::: EXCERPTED DATA
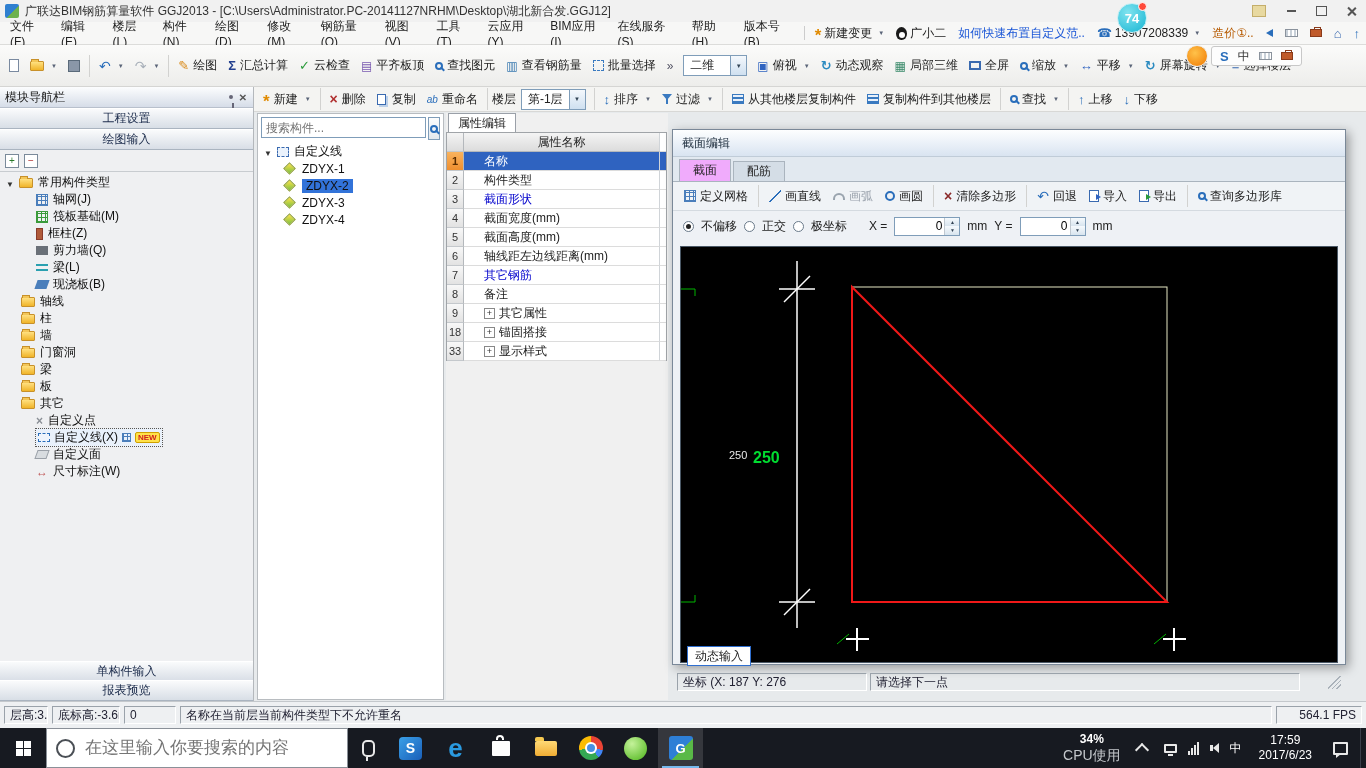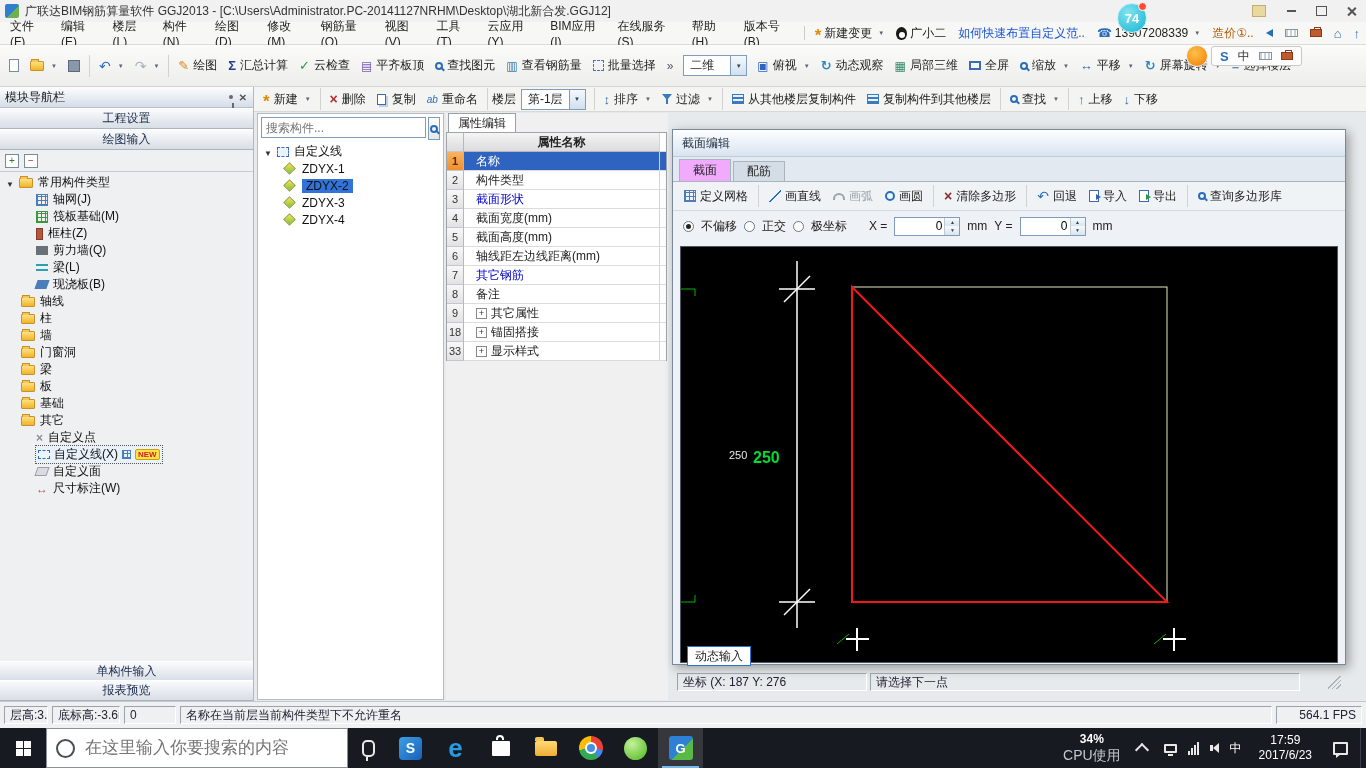--- a/index.html
+++ b/index.html
@@ -163,7 +163,7 @@
     padding-left:12px;box-sizing:border-box;white-space:nowrap;overflow:hidden}
   .pval{width:6px;flex:none;background:#fff;border-bottom:1px solid #dcdcdc}
   .prow.hdr .pno{background:linear-gradient(#f4f4f4,#dcdcdc)}
-  .prow.hdr .pname{background:linear-gradient(#f4f4f4,#dcdcdc);justify-content:center;padding-left:0;border-bottom:1px solid #b4b8bc;font-weight:bold}
+  .prow.hdr .pname{background:linear-gradient(#f4f4f4,#dcdcdc);justify-content:center;padding-left:0;border-bottom:1px solid #b4b8bc;font-weight:normal}
   .prow.selected .pno{background:linear-gradient(#f9b35e,#ef8f2f);color:#5a2d00;font-weight:bold}
   .prow.selected .pname{background:#2f63c0;color:#fff}
   .prow.selected .pval{background:#2f63c0}

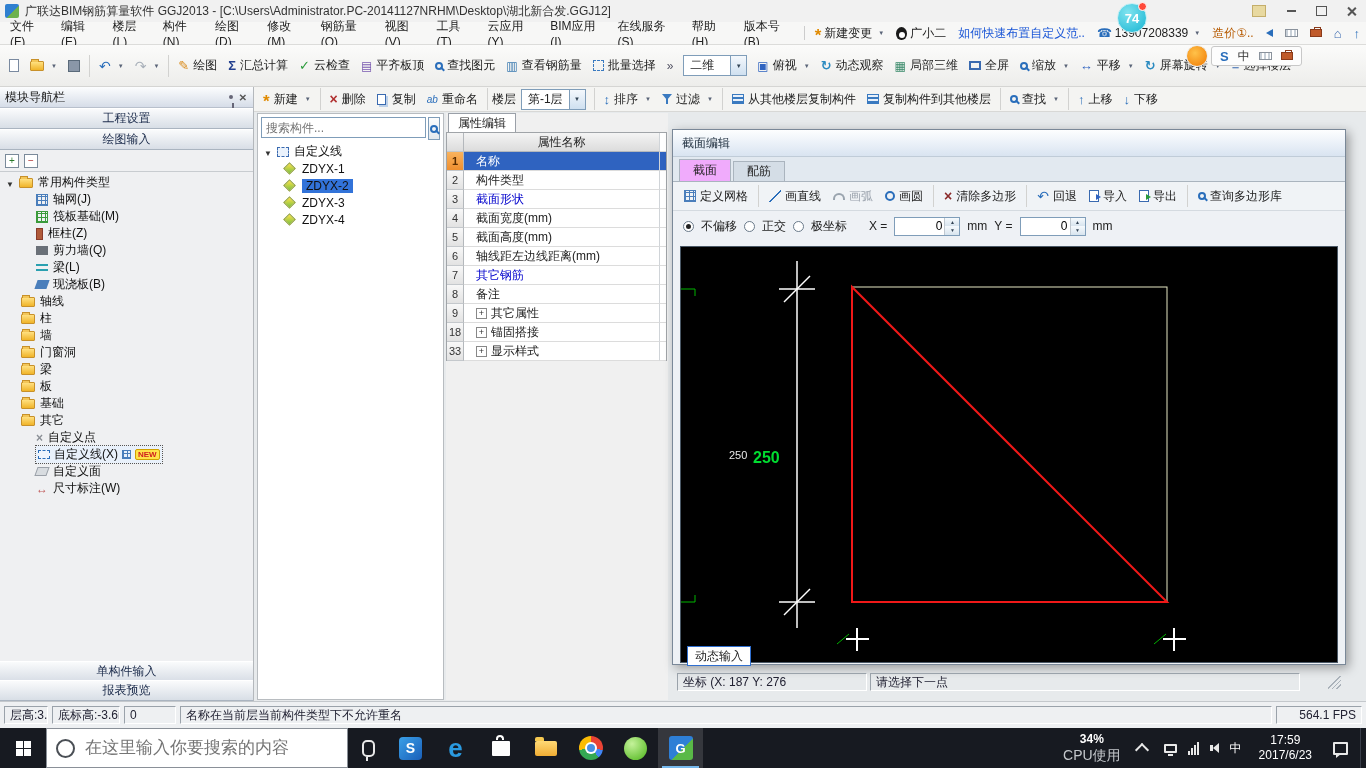--- a/index.html
+++ b/index.html
@@ -160,7 +160,7 @@
   .pno{width:17px;flex:none;background:linear-gradient(#f8f8f8,#e2e2e2);border-right:1px solid #b4b8bc;border-bottom:1px solid #c4c8cc;
     display:flex;align-items:center;justify-content:center;font-size:11px;color:#333;box-sizing:border-box}
   .pname{flex:1;background:#fff;border-right:1px solid #d0d4d8;border-bottom:1px solid #dcdcdc;display:flex;align-items:center;
-    padding-left:12px;box-sizing:border-box;white-space:nowrap;overflow:hidden}
+    padding-left:20px;box-sizing:border-box;white-space:nowrap;overflow:hidden}
   .pval{width:6px;flex:none;background:#fff;border-bottom:1px solid #dcdcdc}
   .prow.hdr .pno{background:linear-gradient(#f4f4f4,#dcdcdc)}
   .prow.hdr .pname{background:linear-gradient(#f4f4f4,#dcdcdc);justify-content:center;padding-left:0;border-bottom:1px solid #b4b8bc;font-weight:normal}

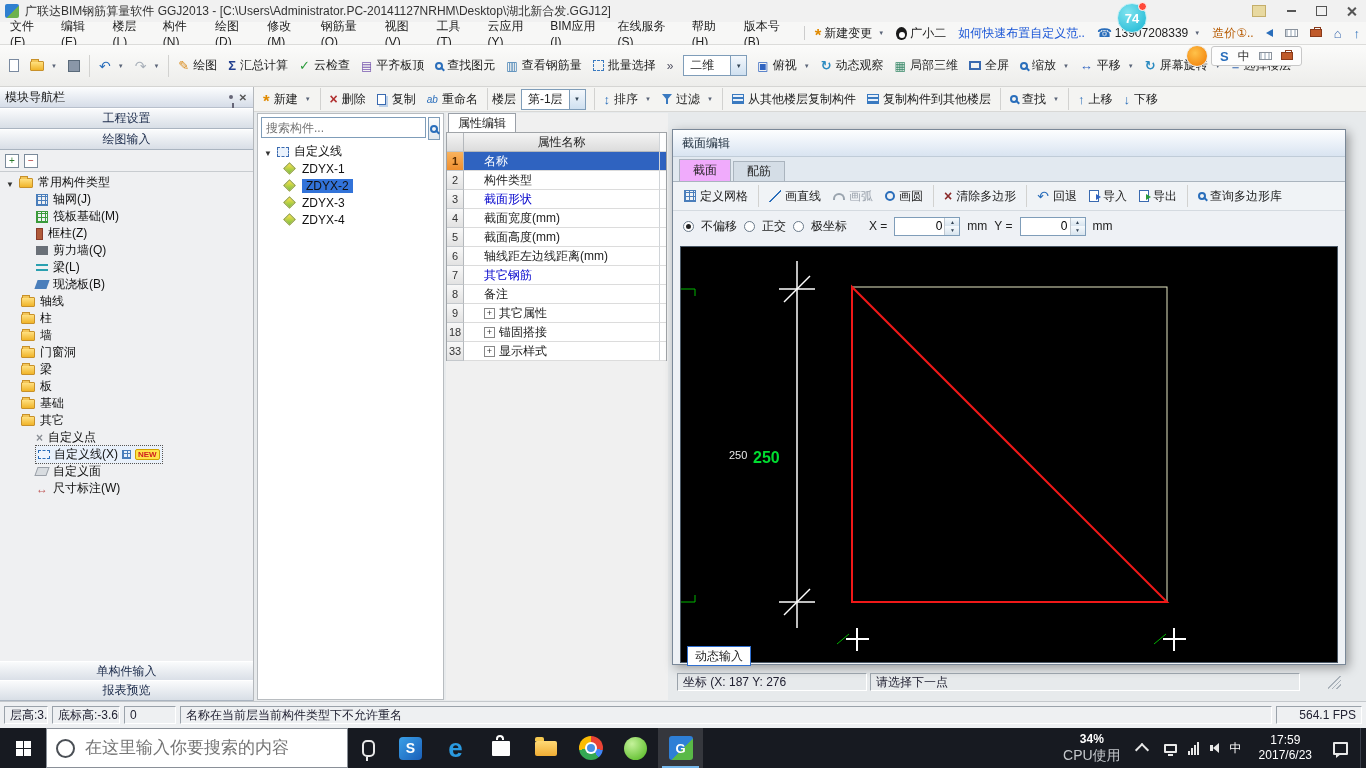--- a/index.html
+++ b/index.html
@@ -544,10 +544,6 @@
         </div>
       <div class="trow folder">
           <span class="ic ic-folder"></span>
-          <span class="lbl">基础</span>
-        </div>
-      <div class="trow folder">
-          <span class="ic ic-folder"></span>
           <span class="lbl">其它</span>
         </div>
       <div class="trow child">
::::::
GOAL OF THE EXERCISE » Please output all of the data exactly as given, omitting any images it holds.

THE COMPLETED TASK »
--- a/index.html
+++ b/index.html
@@ -163,7 +163,7 @@
     padding-left:12px;box-sizing:border-box;white-space:nowrap;overflow:hidden}
   .pval{width:6px;flex:none;background:#fff;border-bottom:1px solid #dcdcdc}
   .prow.hdr .pno{background:linear-gradient(#f4f4f4,#dcdcdc)}
-  .prow.hdr .pname{background:linear-gradient(#f4f4f4,#dcdcdc);justify-content:center;padding-left:0;border-bottom:1px solid #b4b8bc;font-weight:bold}
+  .prow.hdr .pname{background:linear-gradient(#f4f4f4,#dcdcdc);justify-content:center;padding-left:0;border-bottom:1px solid #b4b8bc;font-weight:normal}
   .prow.selected .pno{background:linear-gradient(#f9b35e,#ef8f2f);color:#5a2d00;font-weight:bold}
   .prow.selected .pname{background:#2f63c0;color:#fff}
   .prow.selected .pval{background:#2f63c0}

--- a/index.html
+++ b/index.html
@@ -160,7 +160,7 @@
   .pno{width:17px;flex:none;background:linear-gradient(#f8f8f8,#e2e2e2);border-right:1px solid #b4b8bc;border-bottom:1px solid #c4c8cc;
     display:flex;align-items:center;justify-content:center;font-size:11px;color:#333;box-sizing:border-box}
   .pname{flex:1;background:#fff;border-right:1px solid #d0d4d8;border-bottom:1px solid #dcdcdc;display:flex;align-items:center;
-    padding-left:12px;box-sizing:border-box;white-space:nowrap;overflow:hidden}
+    padding-left:20px;box-sizing:border-box;white-space:nowrap;overflow:hidden}
   .pval{width:6px;flex:none;background:#fff;border-bottom:1px solid #dcdcdc}
   .prow.hdr .pno{background:linear-gradient(#f4f4f4,#dcdcdc)}
   .prow.hdr .pname{background:linear-gradient(#f4f4f4,#dcdcdc);justify-content:center;padding-left:0;border-bottom:1px solid #b4b8bc;font-weight:normal}

--- a/index.html
+++ b/index.html
@@ -544,10 +544,6 @@
         </div>
       <div class="trow folder">
           <span class="ic ic-folder"></span>
-          <span class="lbl">基础</span>
-        </div>
-      <div class="trow folder">
-          <span class="ic ic-folder"></span>
           <span class="lbl">其它</span>
         </div>
       <div class="trow child">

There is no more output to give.